Desde el reconocimiento a su oficialidad, la generalización de su conocimiento y la libertad sin cortapisas para la creación y producción literaria y cultural en catalán, vigentes desde hace décadas y que nadie discute, hasta el susodicho jaleamiento identitario, con todo un repertorio de elementos de chantaje moral y emocional, pasando por la exclusión de la otra lengua en la enseñanza, la aportación sin límite de fondos públicos para mantener medios de comunicación, el menoscabo de la cooficialidad de la otra lengua, cuotas de emisión obligatoria en las cadenas radiofónicas, campañas publicitarias, etc, por lo que seguir insistiendo con este tema por parte de esos sectores dominantes ha dejado atrás lo que podría ser una comprensible defensa del catalán tras una dictadura militar para entrar directamente en que no soportan oír el castellano por la calle, cosa que sigue ocurriendo generosamente en muchas zonas muy pobladas de Cataluña. Y no podemos dejarnos dominar por esta gente. No es de recibo tener en el siglo XXI una élite dominante en el cogote juzgándote por asuntos que son de tu incumbencia personal. No es de recibo tener a estas alturas a una clase sacerdotal que te diga: ahí tienes la diosa lengua catalana, te arrodillas y le besas los pies.
Por desgracia, tenemos que jugar en esa liga, que ellos dominan tan bien, de la propaganda más burda en la que ellos están desde el minuto 1 de la recuperación del gobierno autonómico. No se trata de bajar a su nivel, en el que ya han traspasado los límites de decoro de una sociedad madura. Pero sí dejar claros una serie de puntos básicos que transmitan a la gente una mentalidad de resistencia.
1. En la Cataluña del siglo XXI, el castellano es lengua propia. De la misma manera que la teoría de la relatividad se construye tomando como coordenadas la composición del espacio y el tiempo, el principio exclusivamente territorial que el nacionalismo lingüístico exhibe (la lengua propia del territorio) es incorrecto.
2. A estas alturas, todo el mundo conoce el catalán. No hay que insistir más en su aprendizaje. Llevamos décadas de políticas favorecedoras del catalán. Quien sigue utilizando el castellano es por su voluntad y la Administración no tiene ningún derecho a entrometerse. Seguir inventado formas de condicionar las costumbres de la gente entra ya dentro de lo enfermizo.

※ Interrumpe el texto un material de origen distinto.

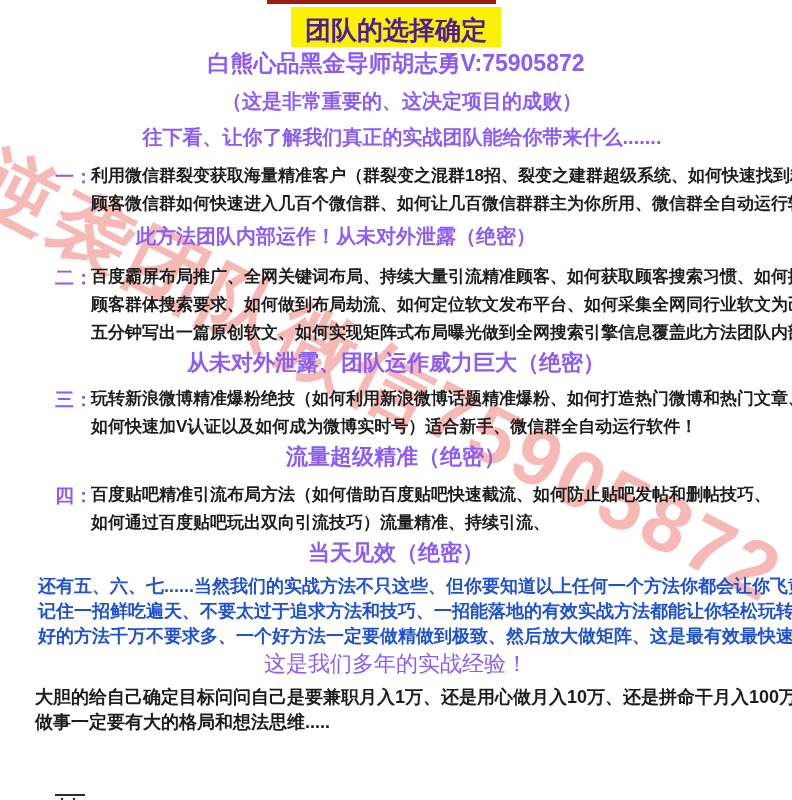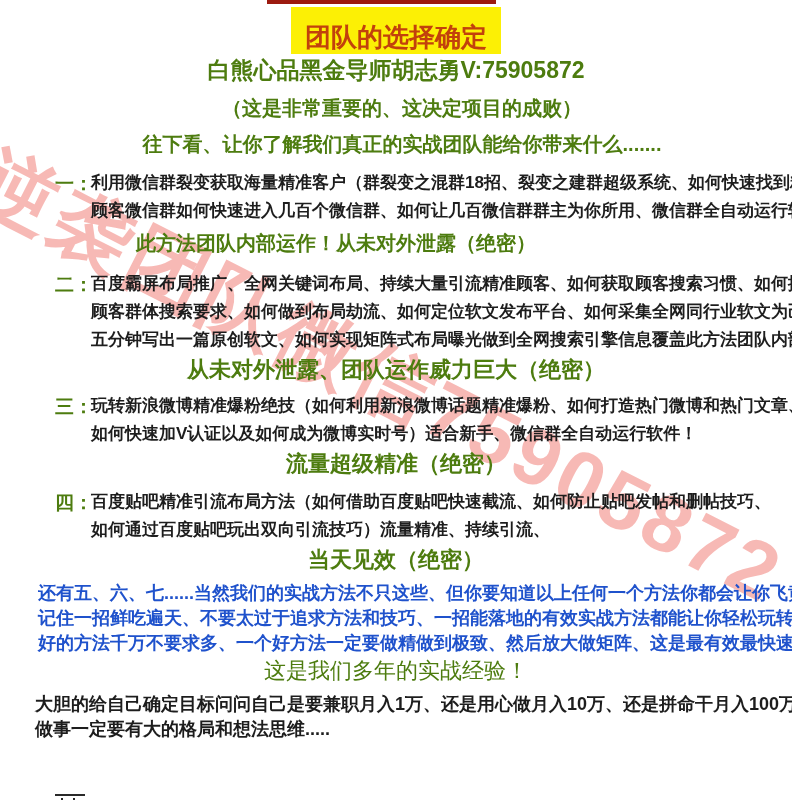--- a/index.html
+++ b/index.html
@@ -24,26 +24,26 @@
 
   .content{position:relative;z-index:1;}
 
   
   .top-strip{
     position:absolute;left:267px;top:0;width:229px;height:4px;
     background:#9c1a10;
   }
 
   .center{text-align:center;}
-  .red{color:#4d7c0f;}
+  .red{color:#8b5cf6;}
 
   .title-wrap{padding-top:7px;text-align:center;}
   .ytitle{
-    display:inline-block;background:#fcf005;color:#c2410c;
-    font-weight:bold;padding:16px 14px 3px 14px;line-height:28px;
+    display:inline-block;background:#fcf005;color:#4c1d95;
+    font-weight:bold;padding:9px 14px 3px 14px;line-height:28px;
     white-space:nowrap;
   }
   .t1{font-size:26px;}
   .t2{font-size:24px;}
 
   .contact{font-size:23px;font-weight:bold;line-height:27px;margin-top:3px;white-space:nowrap;}
   .intro{font-size:20px;font-weight:bold;line-height:24px;white-space:nowrap;}
   .mt12{margin-top:12px;padding-left:12px;}
   .mt4{margin-top:4px;}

3. Aprender el catalán no es renunciar al castellano, que es lo que se pretende.
4. No existe el derecho a matar un poquito una lengua porque tenga mejor salud que la otra.
5. No nos achantamos lo más mínimo por el chantaje emocional del nacionalismo lingüístico. El tener orígenes familiares en el resto de España no supone ni un ápice de menoscabo de nuestra condición de ciudadanos ni nos marca como gente de inferior condición cultural o económica.
6. Siempre expresarnos en términos positivos del castellano: el castellano es una magnífica lengua de integración en Cataluña; el castellano es una magnífica lengua de transmisión de conocimientos y es un instrumento que nuestros estudiantes se la están perdiendo.